Task details: Give back the whole listing exactly as written, pictures excluded.

Available records:

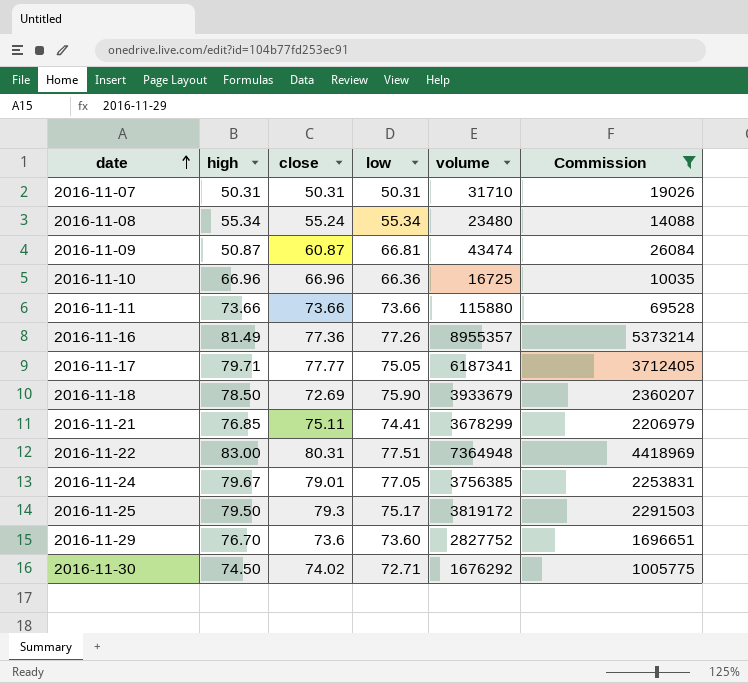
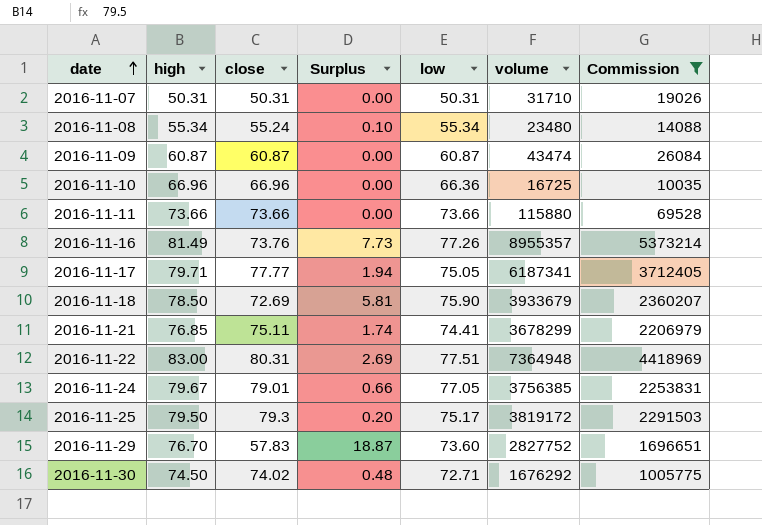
column Surplus | formula: none -> [high] - [close]
2016-11-09 | high: 50.87 -> 60.87
2016-11-09 | low: 66.81 -> 60.87
2016-11-16 | close: 77.36 -> 73.76
2016-11-29 | close: 73.6 -> 57.83

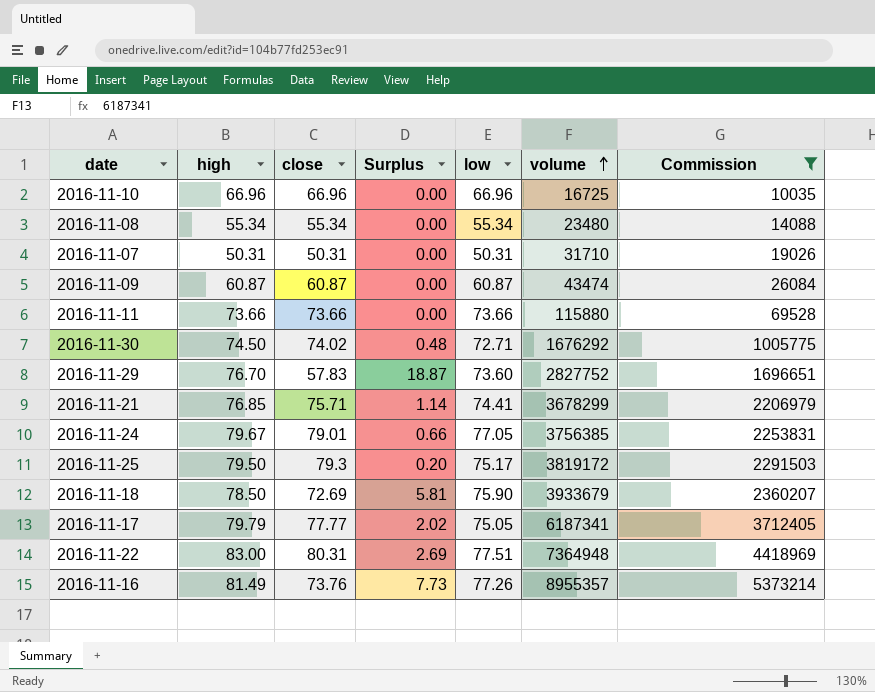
row order: date ascending -> volume ascending
2016-11-10 | low: 66.36 -> 66.96
2016-11-08 | close: 55.24 -> 55.34
2016-11-08 | Surplus: 0.10 -> 0.00
2016-11-21 | close: 75.11 -> 75.71
2016-11-21 | Surplus: 1.74 -> 1.14
2016-11-17 | high: 79.71 -> 79.79
2016-11-17 | Surplus: 1.94 -> 2.02

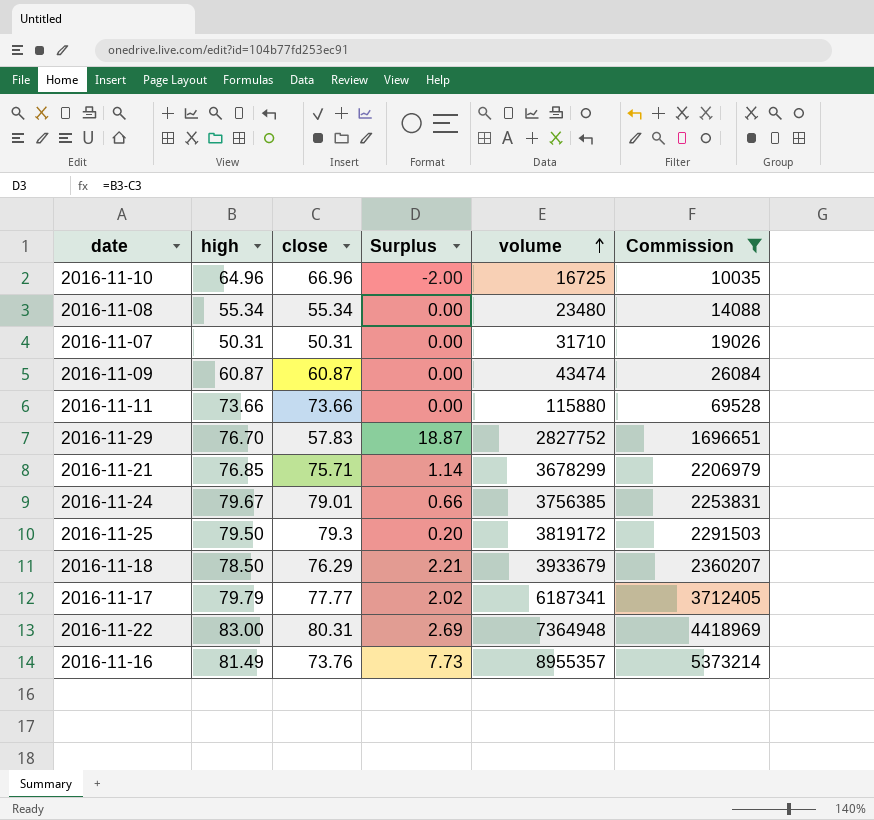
column low | position: 5 -> none
row 2016-11-30: 74.50 | 74.02 | 0.48 | 72.71 | 1676292 | 1005775 -> none
2016-11-10 | high: 66.96 -> 64.96
2016-11-10 | Surplus: 0.00 -> -2.00
2016-11-18 | close: 72.69 -> 76.29
2016-11-18 | Surplus: 5.81 -> 2.21

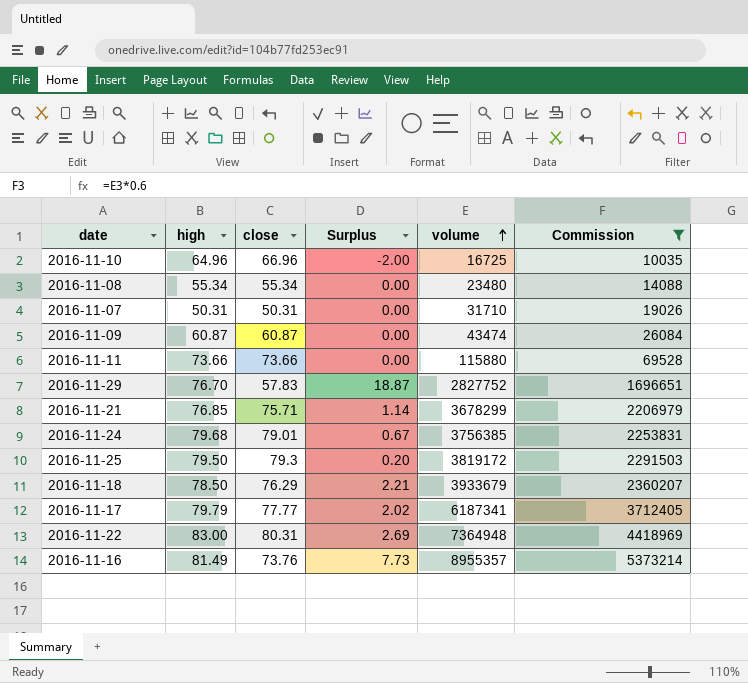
2016-11-24 | high: 79.67 -> 79.68
2016-11-24 | Surplus: 0.66 -> 0.67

Reply:
column Surplus | formula: none -> [high] - [close]
2016-11-09 | high: 50.87 -> 60.87
2016-11-09 | low: 66.81 -> 60.87
2016-11-16 | close: 77.36 -> 73.76
2016-11-29 | close: 73.6 -> 57.83

row order: date ascending -> volume ascending
2016-11-10 | low: 66.36 -> 66.96
2016-11-08 | close: 55.24 -> 55.34
2016-11-08 | Surplus: 0.10 -> 0.00
2016-11-21 | close: 75.11 -> 75.71
2016-11-21 | Surplus: 1.74 -> 1.14
2016-11-17 | high: 79.71 -> 79.79
2016-11-17 | Surplus: 1.94 -> 2.02

column low | position: 5 -> none
row 2016-11-30: 74.50 | 74.02 | 0.48 | 72.71 | 1676292 | 1005775 -> none
2016-11-10 | high: 66.96 -> 64.96
2016-11-10 | Surplus: 0.00 -> -2.00
2016-11-18 | close: 72.69 -> 76.29
2016-11-18 | Surplus: 5.81 -> 2.21

2016-11-24 | high: 79.67 -> 79.68
2016-11-24 | Surplus: 0.66 -> 0.67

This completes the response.